- Task material
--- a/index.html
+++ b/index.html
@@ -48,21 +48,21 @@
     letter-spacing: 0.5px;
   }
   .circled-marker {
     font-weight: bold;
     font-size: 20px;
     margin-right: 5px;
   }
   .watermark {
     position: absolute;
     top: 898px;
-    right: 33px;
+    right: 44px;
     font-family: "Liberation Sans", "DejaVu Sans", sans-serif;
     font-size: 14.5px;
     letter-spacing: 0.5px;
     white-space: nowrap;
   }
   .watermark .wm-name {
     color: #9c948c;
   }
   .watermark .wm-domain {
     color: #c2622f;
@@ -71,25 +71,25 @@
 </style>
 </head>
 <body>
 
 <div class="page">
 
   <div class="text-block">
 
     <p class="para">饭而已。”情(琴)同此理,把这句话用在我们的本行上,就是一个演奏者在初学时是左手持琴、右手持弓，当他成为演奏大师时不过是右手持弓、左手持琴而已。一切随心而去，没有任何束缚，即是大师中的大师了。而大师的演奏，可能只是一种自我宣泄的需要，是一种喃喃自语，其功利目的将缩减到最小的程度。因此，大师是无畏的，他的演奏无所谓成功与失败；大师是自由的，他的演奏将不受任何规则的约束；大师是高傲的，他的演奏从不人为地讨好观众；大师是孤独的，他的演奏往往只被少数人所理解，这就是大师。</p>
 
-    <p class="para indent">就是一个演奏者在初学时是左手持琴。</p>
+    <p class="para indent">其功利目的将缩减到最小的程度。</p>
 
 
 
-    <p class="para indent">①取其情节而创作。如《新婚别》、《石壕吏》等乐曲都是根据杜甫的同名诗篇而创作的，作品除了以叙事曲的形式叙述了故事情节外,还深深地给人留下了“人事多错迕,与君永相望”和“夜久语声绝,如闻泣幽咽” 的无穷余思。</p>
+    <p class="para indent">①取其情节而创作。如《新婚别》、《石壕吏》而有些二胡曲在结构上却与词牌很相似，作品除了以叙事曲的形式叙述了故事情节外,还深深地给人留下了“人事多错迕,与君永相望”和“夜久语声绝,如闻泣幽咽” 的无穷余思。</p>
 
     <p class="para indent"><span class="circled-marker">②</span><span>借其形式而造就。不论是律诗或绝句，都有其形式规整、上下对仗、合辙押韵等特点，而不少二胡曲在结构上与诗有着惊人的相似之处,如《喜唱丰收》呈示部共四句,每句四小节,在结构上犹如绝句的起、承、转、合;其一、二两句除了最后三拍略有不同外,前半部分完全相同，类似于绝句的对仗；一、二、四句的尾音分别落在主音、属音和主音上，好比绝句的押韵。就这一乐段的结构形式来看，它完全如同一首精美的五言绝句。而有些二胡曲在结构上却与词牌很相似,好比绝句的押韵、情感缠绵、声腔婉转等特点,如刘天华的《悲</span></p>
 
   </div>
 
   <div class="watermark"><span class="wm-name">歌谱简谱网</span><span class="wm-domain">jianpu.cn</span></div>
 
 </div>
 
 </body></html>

- Exercise description
Repeat the data exactly as it was given above.

- Answer to this task
--- a/index.html
+++ b/index.html
@@ -48,21 +48,21 @@
     letter-spacing: 0.5px;
   }
   .circled-marker {
     font-weight: bold;
     font-size: 20px;
     margin-right: 5px;
   }
   .watermark {
     position: absolute;
     top: 898px;
-    right: 33px;
+    right: 44px;
     font-family: "Liberation Sans", "DejaVu Sans", sans-serif;
     font-size: 14.5px;
     letter-spacing: 0.5px;
     white-space: nowrap;
   }
   .watermark .wm-name {
     color: #9c948c;
   }
   .watermark .wm-domain {
     color: #c2622f;
@@ -71,25 +71,25 @@
 </style>
 </head>
 <body>
 
 <div class="page">
 
   <div class="text-block">
 
     <p class="para">饭而已。”情(琴)同此理,把这句话用在我们的本行上,就是一个演奏者在初学时是左手持琴、右手持弓，当他成为演奏大师时不过是右手持弓、左手持琴而已。一切随心而去，没有任何束缚，即是大师中的大师了。而大师的演奏，可能只是一种自我宣泄的需要，是一种喃喃自语，其功利目的将缩减到最小的程度。因此，大师是无畏的，他的演奏无所谓成功与失败；大师是自由的，他的演奏将不受任何规则的约束；大师是高傲的，他的演奏从不人为地讨好观众；大师是孤独的，他的演奏往往只被少数人所理解，这就是大师。</p>
 
-    <p class="para indent">就是一个演奏者在初学时是左手持琴。</p>
+    <p class="para indent">其功利目的将缩减到最小的程度。</p>
 
 
 
-    <p class="para indent">①取其情节而创作。如《新婚别》、《石壕吏》等乐曲都是根据杜甫的同名诗篇而创作的，作品除了以叙事曲的形式叙述了故事情节外,还深深地给人留下了“人事多错迕,与君永相望”和“夜久语声绝,如闻泣幽咽” 的无穷余思。</p>
+    <p class="para indent">①取其情节而创作。如《新婚别》、《石壕吏》而有些二胡曲在结构上却与词牌很相似，作品除了以叙事曲的形式叙述了故事情节外,还深深地给人留下了“人事多错迕,与君永相望”和“夜久语声绝,如闻泣幽咽” 的无穷余思。</p>
 
     <p class="para indent"><span class="circled-marker">②</span><span>借其形式而造就。不论是律诗或绝句，都有其形式规整、上下对仗、合辙押韵等特点，而不少二胡曲在结构上与诗有着惊人的相似之处,如《喜唱丰收》呈示部共四句,每句四小节,在结构上犹如绝句的起、承、转、合;其一、二两句除了最后三拍略有不同外,前半部分完全相同，类似于绝句的对仗；一、二、四句的尾音分别落在主音、属音和主音上，好比绝句的押韵。就这一乐段的结构形式来看，它完全如同一首精美的五言绝句。而有些二胡曲在结构上却与词牌很相似,好比绝句的押韵、情感缠绵、声腔婉转等特点,如刘天华的《悲</span></p>
 
   </div>
 
   <div class="watermark"><span class="wm-name">歌谱简谱网</span><span class="wm-domain">jianpu.cn</span></div>
 
 </div>
 
 </body></html>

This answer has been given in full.